UNDERSTANDING SCREENWRITING: Catching Up
One new film ‘A Haunting in Venice’ and two that have been out for a bit, ‘Past Lives’ and ‘Aftersun.’
The critics are right.
A Haunting in Venice (2023. Screenplay by Michael Green, based on the novel Hallowe’en Party by Agatha Christie. 103 minutes)
Film critics have liked this film more than the two previous films based on Agatha Christie novels, Murder on the Orient Express (2017) and Death on the Nile (2022), all three of which were written by Michael Green and directed by Kenneth Branagh. And rightly so.
Book critics, on the other hand, disliked Christie’s novel when it was published in 1969. Also rightly so. They thought both Christie, late in her career, and Hercule Poirot, were “weary.” Later critics were a little kinder, but not much. (All this is from the Wikipedia entry on the novel, as is my discussion of the novel that follows.)
The novel is set in one of those English country houses where murders are bound to occur. There appear to have been a lot of them lately and the latest is a young girl who is murdered when she is bobbing for apples at Halloween. Poirot’s friend, mystery writer Ariadne Oliver (a nice self-parody by Christie) calls Poirot in and he solves the case, leaving as critics noted a number of bodies unaccounted for.
Green has the advantage in adapting this novel that he did not have on the first two films. They were based on the most well-known of Christie’s work and had been filmed before, most notably in the seventies. There was only so much he could do with the material. You can see what I mean in my review of Death on the Nile here.
The first big change Green makes is moving the whole story to Venice. Instead of an English country house, we are now in an Italian palazzo that was once an asylum for orphans. Many of whom died of the plague. And may be hanging around as ghosts. One of the inventive ways Green gets this across is having a bunch of kids at the Halloween party at the palazzo watching a shadow play about the palazzo’s past.

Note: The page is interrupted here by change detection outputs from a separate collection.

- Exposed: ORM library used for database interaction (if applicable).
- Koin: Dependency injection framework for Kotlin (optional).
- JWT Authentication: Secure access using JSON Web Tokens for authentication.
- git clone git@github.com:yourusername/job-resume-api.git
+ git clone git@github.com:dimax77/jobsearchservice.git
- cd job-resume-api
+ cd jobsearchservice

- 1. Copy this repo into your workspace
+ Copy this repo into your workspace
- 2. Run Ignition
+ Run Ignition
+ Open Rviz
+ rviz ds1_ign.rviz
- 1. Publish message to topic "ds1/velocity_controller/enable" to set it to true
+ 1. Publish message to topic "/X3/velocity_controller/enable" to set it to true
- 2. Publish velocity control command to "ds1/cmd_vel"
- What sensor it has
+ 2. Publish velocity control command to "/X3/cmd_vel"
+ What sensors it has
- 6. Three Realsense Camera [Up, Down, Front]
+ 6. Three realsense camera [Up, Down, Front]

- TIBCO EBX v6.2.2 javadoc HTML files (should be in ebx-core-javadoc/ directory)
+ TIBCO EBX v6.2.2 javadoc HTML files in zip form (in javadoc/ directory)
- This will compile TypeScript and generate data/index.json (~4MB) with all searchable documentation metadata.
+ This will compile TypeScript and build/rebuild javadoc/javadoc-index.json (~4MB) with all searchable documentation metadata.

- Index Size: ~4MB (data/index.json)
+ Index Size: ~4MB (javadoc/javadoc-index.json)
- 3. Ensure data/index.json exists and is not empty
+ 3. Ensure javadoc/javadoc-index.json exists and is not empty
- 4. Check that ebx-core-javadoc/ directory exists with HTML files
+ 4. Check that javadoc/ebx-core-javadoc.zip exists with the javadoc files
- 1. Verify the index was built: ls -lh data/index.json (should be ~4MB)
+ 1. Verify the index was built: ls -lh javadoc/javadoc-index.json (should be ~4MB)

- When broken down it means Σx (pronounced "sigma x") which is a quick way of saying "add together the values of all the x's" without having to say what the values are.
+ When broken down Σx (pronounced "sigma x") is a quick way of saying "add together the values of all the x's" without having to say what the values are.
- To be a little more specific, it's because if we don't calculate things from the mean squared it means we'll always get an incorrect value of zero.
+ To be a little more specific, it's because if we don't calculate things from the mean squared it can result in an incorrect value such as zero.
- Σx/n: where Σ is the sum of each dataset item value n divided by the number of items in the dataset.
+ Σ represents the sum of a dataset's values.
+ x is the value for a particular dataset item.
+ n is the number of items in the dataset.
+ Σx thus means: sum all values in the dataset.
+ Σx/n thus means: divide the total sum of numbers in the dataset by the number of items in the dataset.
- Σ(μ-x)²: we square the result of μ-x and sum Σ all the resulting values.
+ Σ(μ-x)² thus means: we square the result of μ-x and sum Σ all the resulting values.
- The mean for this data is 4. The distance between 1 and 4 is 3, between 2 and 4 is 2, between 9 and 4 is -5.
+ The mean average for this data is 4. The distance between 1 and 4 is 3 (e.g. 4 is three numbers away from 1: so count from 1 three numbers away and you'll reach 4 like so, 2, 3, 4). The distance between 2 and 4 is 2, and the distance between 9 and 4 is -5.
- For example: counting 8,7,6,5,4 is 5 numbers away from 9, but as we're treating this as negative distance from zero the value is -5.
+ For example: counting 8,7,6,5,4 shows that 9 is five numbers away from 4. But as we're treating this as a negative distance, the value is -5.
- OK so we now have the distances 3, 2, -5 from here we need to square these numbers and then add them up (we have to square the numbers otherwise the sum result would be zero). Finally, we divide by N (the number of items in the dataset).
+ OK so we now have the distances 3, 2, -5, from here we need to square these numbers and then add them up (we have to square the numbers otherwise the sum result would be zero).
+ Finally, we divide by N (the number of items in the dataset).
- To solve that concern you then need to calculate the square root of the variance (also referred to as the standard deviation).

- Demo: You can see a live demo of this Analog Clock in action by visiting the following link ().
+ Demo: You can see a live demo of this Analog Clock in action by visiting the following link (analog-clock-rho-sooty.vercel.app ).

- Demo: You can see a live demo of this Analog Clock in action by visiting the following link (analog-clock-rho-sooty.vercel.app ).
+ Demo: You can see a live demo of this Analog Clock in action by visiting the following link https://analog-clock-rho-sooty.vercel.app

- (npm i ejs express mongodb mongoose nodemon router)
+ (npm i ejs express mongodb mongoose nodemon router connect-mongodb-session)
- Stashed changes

After the kids leave, the party for the adults starts. It is not just a party, but a séance in which the mystic Mrs. Reynolds is going to try to contact the dead daughter of the lady of the manor. (The lady of the manor, Rowena, is played by Kelly Reilly, in a rather different register than her Beth of Yellowstone.) Mrs. Reynolds is not in the novel, but in the film she is played by Michelle Yeoh, who gets to have some great dialogue scenes (written by Green of course) with Poirot. He does not believe in séances and she does. Green gets as much out of that as you can, so much so we really miss Yeoh when she leaves the picture.
Ariadne has brought Poirot to the party to expose Mrs. Reynolds so she can write about it in her next book. Green has given Tina Fey, playing Ariadne, some more great lines and scenes with Branagh.
This may sound odd, but a large advantage Green has here over his two previous Poirot films is that he is working on a smaller scale. He does not have to worry about the Orient Express or the boat in Death. You might think that having all that spectacle would have made the films more “cinematic,” but the opposite is true. The spectacle scenes drew the attention away from characters and the actors playing them. That does not happen here. Green (and Branagh, doing a great, simple job of directing the actors) keeps the focus on the story and the people involved in it.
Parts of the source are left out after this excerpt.